In a breathtakingly close final, the Salted Caramel Tim Tam (an Australian delicacy) pipped the Scottish Tunnocks Tea Cake to the post at the last minute... just as William was extracting a Tea Cake from its packet, ready to take a bite. A sad day for the Tunnocks Tea Cake but hooray for the Salted Caramel Tim Tam.

Other party highlights

Every good party has memorable moments, here are a few more from me and my colleagues:

  • The build up to the 100th DPC Member announcement...complete with dramatic and stirring music
  • The time when everyone started waving at a small child (who joined the party with yoghurt and unicorn sprinkles)
  • The amazing FREE HOLIDAY GIVEAWAY ...that actually happened
  • The incredible realisation that you can put backgrounds on you can make it look like you are on a desert island
  • The bit when I broke Mentimeter and we had to 'seamlessly' cut to some music and a comfort break!
  • The 'afterparty' bit where just a few stragglers were left and we were enjoying the music too much to want to leave



And here is a selection of feedback from our guests:

  • "This has cheered me up and been a great start to the day!"
  • "so nice to see everyone online and thanks to the organisers for marking this so much fun"
  • "Congratulations on opening the Australian office, and what a wonderful party. ?????????????????"
  • "Bonza event!"


Thanks to you all for coming - we couldn't have done it without you! 


Silver linings

It is always good to find some silver linings to the situation we find ourselves in...

Firstly, the virtual party format enabled people across the world to join regardless of where they were.

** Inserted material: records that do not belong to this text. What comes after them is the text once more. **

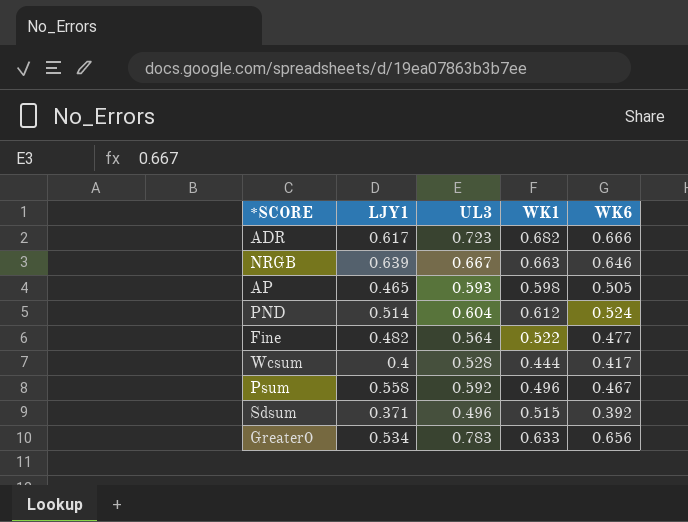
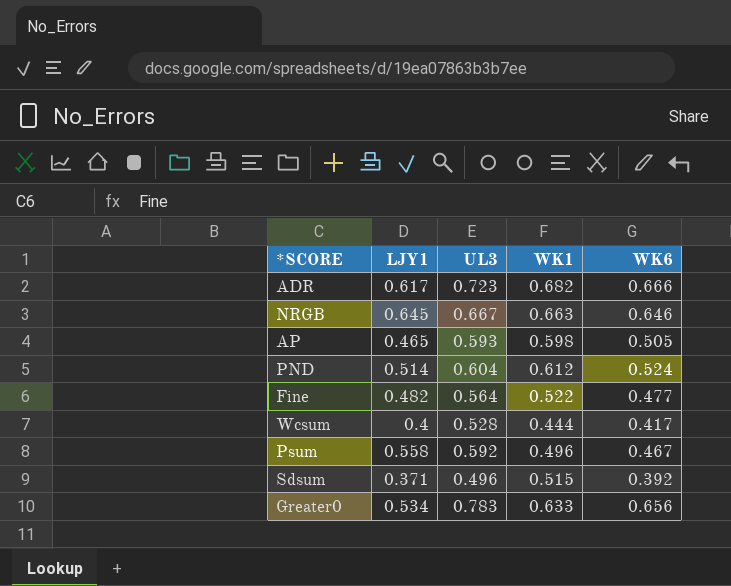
NRGB | LJY1: 0.639 -> 0.645

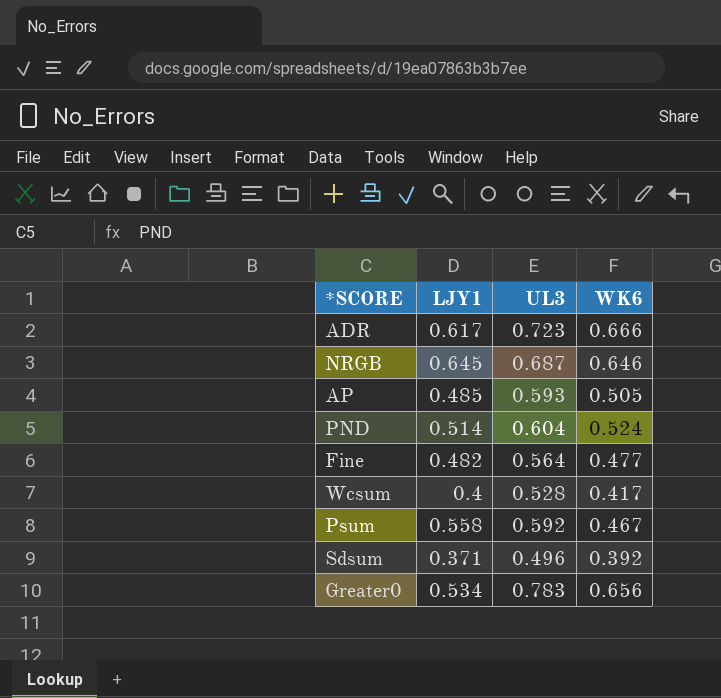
column WK1 | position: 4 -> none
NRGB | UL3: 0.667 -> 0.687
AP | LJY1: 0.465 -> 0.485

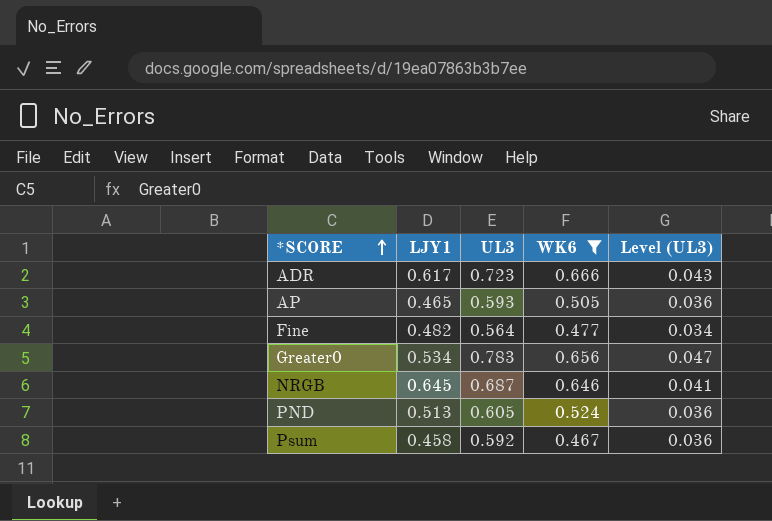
filter: none -> WK6 >= 0.467
row order: none -> *SCORE ascending
column Level (UL3) | formula: none -> [UL3] * 0.06
AP | LJY1: 0.485 -> 0.465
PND | LJY1: 0.514 -> 0.513
PND | UL3: 0.604 -> 0.605
Psum | LJY1: 0.558 -> 0.458

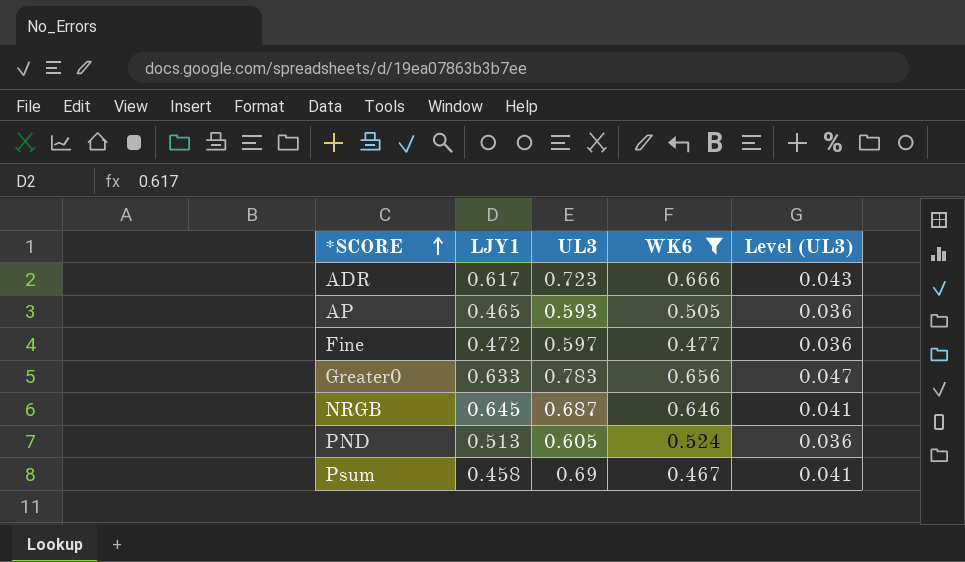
Fine | LJY1: 0.482 -> 0.472
Fine | UL3: 0.564 -> 0.597
Fine | Level (UL3): 0.034 -> 0.036
Greater0 | LJY1: 0.534 -> 0.633
Psum | UL3: 0.592 -> 0.69
Psum | Level (UL3): 0.036 -> 0.041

Bonus!

Secondly,  no sweeping up of crumbs, washing up or apologising to the neighbours to do afterwards.

Thirdly, no hangover (not for me anyway).


A virtual digital preservation community

The DPC have been increasing the number of events we run online but I think this was our first 'virtual launch party'. We think it went pretty well! We're keen to provide future opportunities for the digital preservation community to meet and chat. This will be increasingly important over the coming months as conferences and events are postponed and more and more of us are working from home.

Do watch this space for further news on DP Connect and let’s keep this conversation going!